Yo le decía que de sus tangos me encantaban “Que podrán decir”, gran creación de Castillo con Tanturi y “Caricias” por Vargas con D’Agostino, que en Nueva York grabaría con éxito la orquesta de Enrique Méndez con la voz de Blas Hernández. A él le gustaba mucho la versión de Mercedes Simone que también le registró “Fotogénico”.

Pero la labor de Bigeschi fue mucho mas allá del tango. Hizo boleros como “Nuestro fracaso” que escribió para Leo Marini y armó el conjunto Tradición Nacional que recibió grandes plácemes en Radio del Pueblo. También creó los tangos teatralizados con el nombre de motivos populares que fue otro golazo. De ahí saltó a la radionovela, con tanta aceptación, que las emitían simultáneamente las radios Belgrano, Municipal y Mitre. En 8 años registró 36 títulos en Argentores. Fundó la revista Radiocine y editó el libro Motivos populares.
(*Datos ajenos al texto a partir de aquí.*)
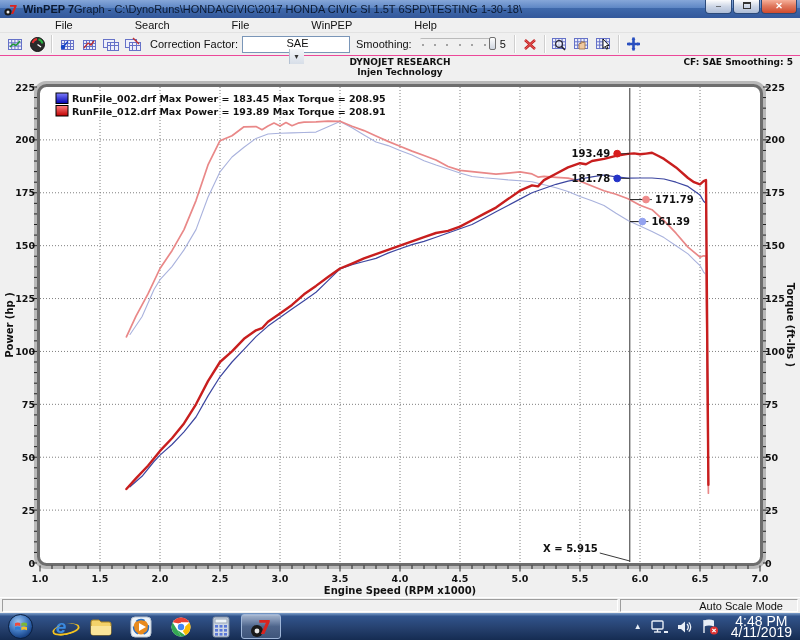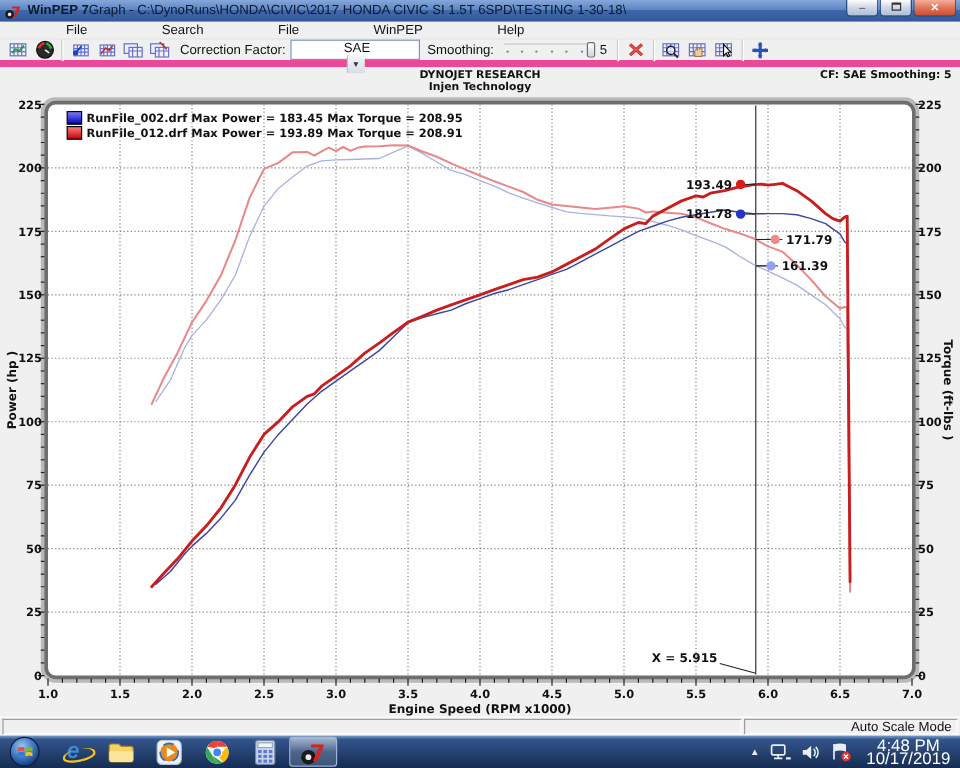"Correction Factor:" .toolbar { border-bottom: 6px solid #ec4899 -> 1px solid #ec4899 }
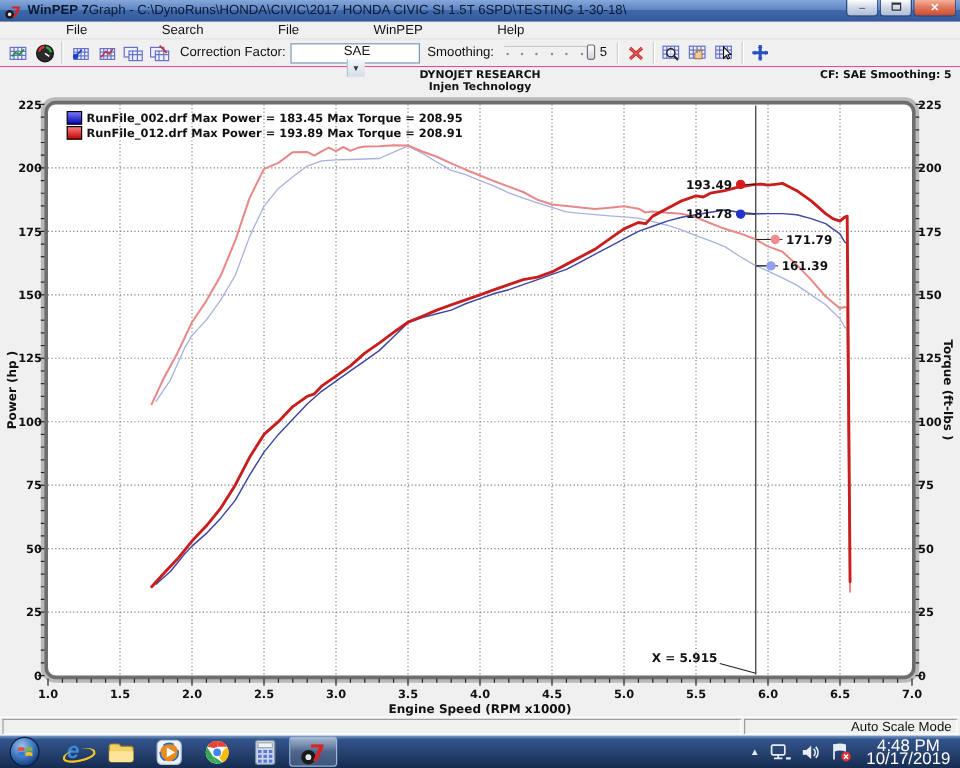"Auto Scale Mode" .spanel.right { padding: 0 4px -> 0 14px }
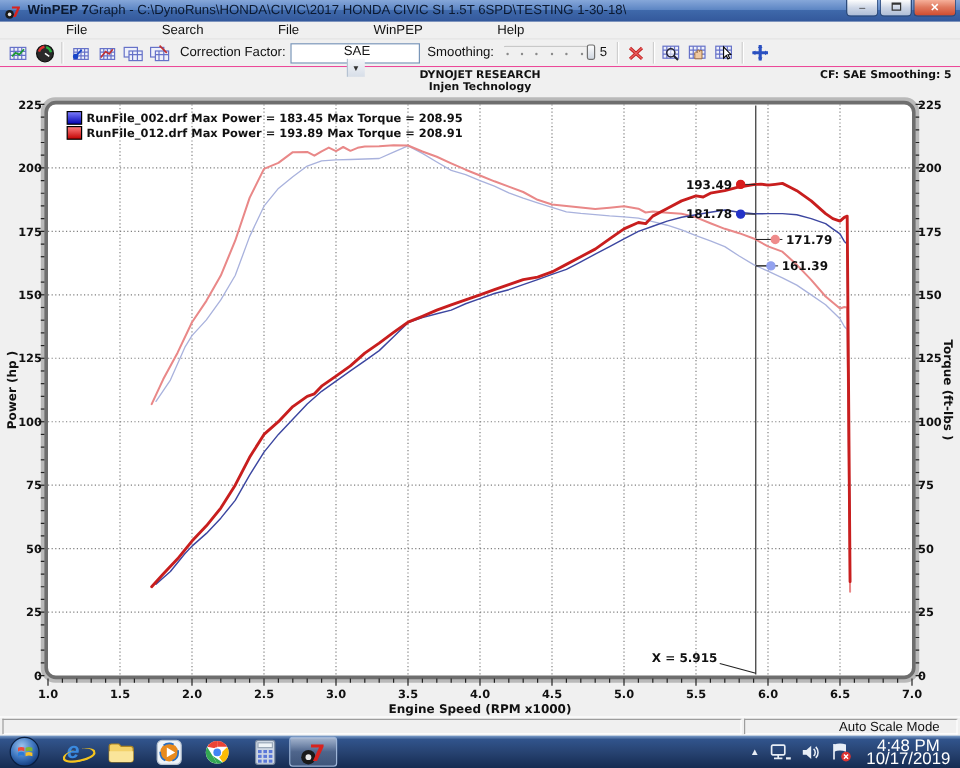"10/17/2019" div { text: 10/17/2019 -> 4/11/2019 }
Estuvo en La Razón hasta que una hemiplejia le marcó la retirada. La muerte de algunos amigos, la pérdida de su querida casa de Barracas y, finalmente, otro derrame cerebral en la Mar del Plata que tanto le recordaba a su Elba natal, fue el último y decisivo golpe. Al dejar la casa de General Hornos escribió el vals “Adiós a la casa vieja” que musicalizó y grabó el cantor Pedro Ortiz. Ahí estaba dibujado su estilo de poeta sencillo, romántico y nostálgico. «El de aquel chico inmigrante de 17 años al que Gardel le cantó esos versos: Se ganó el cariño de la muchachada, / que en una cortada le dio el corazón...»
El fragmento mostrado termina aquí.